= Exercise objective =
Write out the whole listing, matching it exactly.

# # # # #

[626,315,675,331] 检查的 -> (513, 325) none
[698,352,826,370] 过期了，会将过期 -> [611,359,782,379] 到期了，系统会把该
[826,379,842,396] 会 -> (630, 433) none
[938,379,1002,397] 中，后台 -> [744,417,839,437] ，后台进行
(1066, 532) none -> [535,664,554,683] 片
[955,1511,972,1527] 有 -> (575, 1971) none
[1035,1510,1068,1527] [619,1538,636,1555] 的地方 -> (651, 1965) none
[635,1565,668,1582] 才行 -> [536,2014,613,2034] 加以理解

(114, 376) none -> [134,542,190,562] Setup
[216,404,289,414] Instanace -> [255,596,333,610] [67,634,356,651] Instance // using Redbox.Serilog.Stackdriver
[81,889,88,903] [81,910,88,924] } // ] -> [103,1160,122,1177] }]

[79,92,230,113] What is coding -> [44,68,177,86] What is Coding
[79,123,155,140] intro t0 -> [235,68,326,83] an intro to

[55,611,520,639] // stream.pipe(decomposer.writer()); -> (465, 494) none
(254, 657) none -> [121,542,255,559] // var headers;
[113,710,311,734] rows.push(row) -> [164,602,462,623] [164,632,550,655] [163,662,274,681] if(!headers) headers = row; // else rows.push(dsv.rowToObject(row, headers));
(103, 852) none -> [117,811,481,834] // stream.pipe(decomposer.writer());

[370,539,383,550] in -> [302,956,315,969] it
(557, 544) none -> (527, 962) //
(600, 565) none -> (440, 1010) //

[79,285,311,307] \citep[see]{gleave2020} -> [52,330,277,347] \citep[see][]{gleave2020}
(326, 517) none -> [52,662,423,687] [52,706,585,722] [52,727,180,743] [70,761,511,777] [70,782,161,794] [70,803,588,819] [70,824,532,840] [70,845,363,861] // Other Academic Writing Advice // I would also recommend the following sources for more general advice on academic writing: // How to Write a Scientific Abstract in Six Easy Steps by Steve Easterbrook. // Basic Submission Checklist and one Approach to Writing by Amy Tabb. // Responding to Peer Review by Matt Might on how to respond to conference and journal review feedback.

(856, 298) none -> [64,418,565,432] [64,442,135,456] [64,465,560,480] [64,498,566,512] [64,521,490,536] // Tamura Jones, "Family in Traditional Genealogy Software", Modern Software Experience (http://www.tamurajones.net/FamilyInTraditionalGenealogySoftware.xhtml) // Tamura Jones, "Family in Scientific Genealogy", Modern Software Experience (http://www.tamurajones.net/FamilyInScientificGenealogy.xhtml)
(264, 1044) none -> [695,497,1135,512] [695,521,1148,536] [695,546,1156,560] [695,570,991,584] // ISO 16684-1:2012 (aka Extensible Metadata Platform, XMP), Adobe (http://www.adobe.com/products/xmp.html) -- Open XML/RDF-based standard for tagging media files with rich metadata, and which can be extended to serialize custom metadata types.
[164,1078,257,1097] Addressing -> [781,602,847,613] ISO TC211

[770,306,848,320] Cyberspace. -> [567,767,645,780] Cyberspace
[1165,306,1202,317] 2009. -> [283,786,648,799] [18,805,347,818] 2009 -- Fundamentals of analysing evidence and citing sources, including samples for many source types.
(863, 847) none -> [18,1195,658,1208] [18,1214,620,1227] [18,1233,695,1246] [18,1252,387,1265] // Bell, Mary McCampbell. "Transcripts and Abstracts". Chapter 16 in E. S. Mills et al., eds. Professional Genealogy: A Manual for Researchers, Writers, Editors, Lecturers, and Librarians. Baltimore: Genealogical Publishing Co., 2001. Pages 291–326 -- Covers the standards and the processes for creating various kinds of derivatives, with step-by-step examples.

# # # # #

= Response =
[626,315,675,331] 检查的 -> (513, 325) none
[698,352,826,370] 过期了，会将过期 -> [611,359,782,379] 到期了，系统会把该
[826,379,842,396] 会 -> (630, 433) none
[938,379,1002,397] 中，后台 -> [744,417,839,437] ，后台进行
(1066, 532) none -> [535,664,554,683] 片
[955,1511,972,1527] 有 -> (575, 1971) none
[1035,1510,1068,1527] [619,1538,636,1555] 的地方 -> (651, 1965) none
[635,1565,668,1582] 才行 -> [536,2014,613,2034] 加以理解

(114, 376) none -> [134,542,190,562] Setup
[216,404,289,414] Instanace -> [255,596,333,610] [67,634,356,651] Instance // using Redbox.Serilog.Stackdriver
[81,889,88,903] [81,910,88,924] } // ] -> [103,1160,122,1177] }]

[79,92,230,113] What is coding -> [44,68,177,86] What is Coding
[79,123,155,140] intro t0 -> [235,68,326,83] an intro to

[55,611,520,639] // stream.pipe(decomposer.writer()); -> (465, 494) none
(254, 657) none -> [121,542,255,559] // var headers;
[113,710,311,734] rows.push(row) -> [164,602,462,623] [164,632,550,655] [163,662,274,681] if(!headers) headers = row; // else rows.push(dsv.rowToObject(row, headers));
(103, 852) none -> [117,811,481,834] // stream.pipe(decomposer.writer());

[370,539,383,550] in -> [302,956,315,969] it
(557, 544) none -> (527, 962) //
(600, 565) none -> (440, 1010) //

[79,285,311,307] \citep[see]{gleave2020} -> [52,330,277,347] \citep[see][]{gleave2020}
(326, 517) none -> [52,662,423,687] [52,706,585,722] [52,727,180,743] [70,761,511,777] [70,782,161,794] [70,803,588,819] [70,824,532,840] [70,845,363,861] // Other Academic Writing Advice // I would also recommend the following sources for more general advice on academic writing: // How to Write a Scientific Abstract in Six Easy Steps by Steve Easterbrook. // Basic Submission Checklist and one Approach to Writing by Amy Tabb. // Responding to Peer Review by Matt Might on how to respond to conference and journal review feedback.

(856, 298) none -> [64,418,565,432] [64,442,135,456] [64,465,560,480] [64,498,566,512] [64,521,490,536] // Tamura Jones, "Family in Traditional Genealogy Software", Modern Software Experience (http://www.tamurajones.net/FamilyInTraditionalGenealogySoftware.xhtml) // Tamura Jones, "Family in Scientific Genealogy", Modern Software Experience (http://www.tamurajones.net/FamilyInScientificGenealogy.xhtml)
(264, 1044) none -> [695,497,1135,512] [695,521,1148,536] [695,546,1156,560] [695,570,991,584] // ISO 16684-1:2012 (aka Extensible Metadata Platform, XMP), Adobe (http://www.adobe.com/products/xmp.html) -- Open XML/RDF-based standard for tagging media files with rich metadata, and which can be extended to serialize custom metadata types.
[164,1078,257,1097] Addressing -> [781,602,847,613] ISO TC211

[770,306,848,320] Cyberspace. -> [567,767,645,780] Cyberspace
[1165,306,1202,317] 2009. -> [283,786,648,799] [18,805,347,818] 2009 -- Fundamentals of analysing evidence and citing sources, including samples for many source types.
(863, 847) none -> [18,1195,658,1208] [18,1214,620,1227] [18,1233,695,1246] [18,1252,387,1265] // Bell, Mary McCampbell. "Transcripts and Abstracts". Chapter 16 in E. S. Mills et al., eds. Professional Genealogy: A Manual for Researchers, Writers, Editors, Lecturers, and Librarians. Baltimore: Genealogical Publishing Co., 2001. Pages 291–326 -- Covers the standards and the processes for creating various kinds of derivatives, with step-by-step examples.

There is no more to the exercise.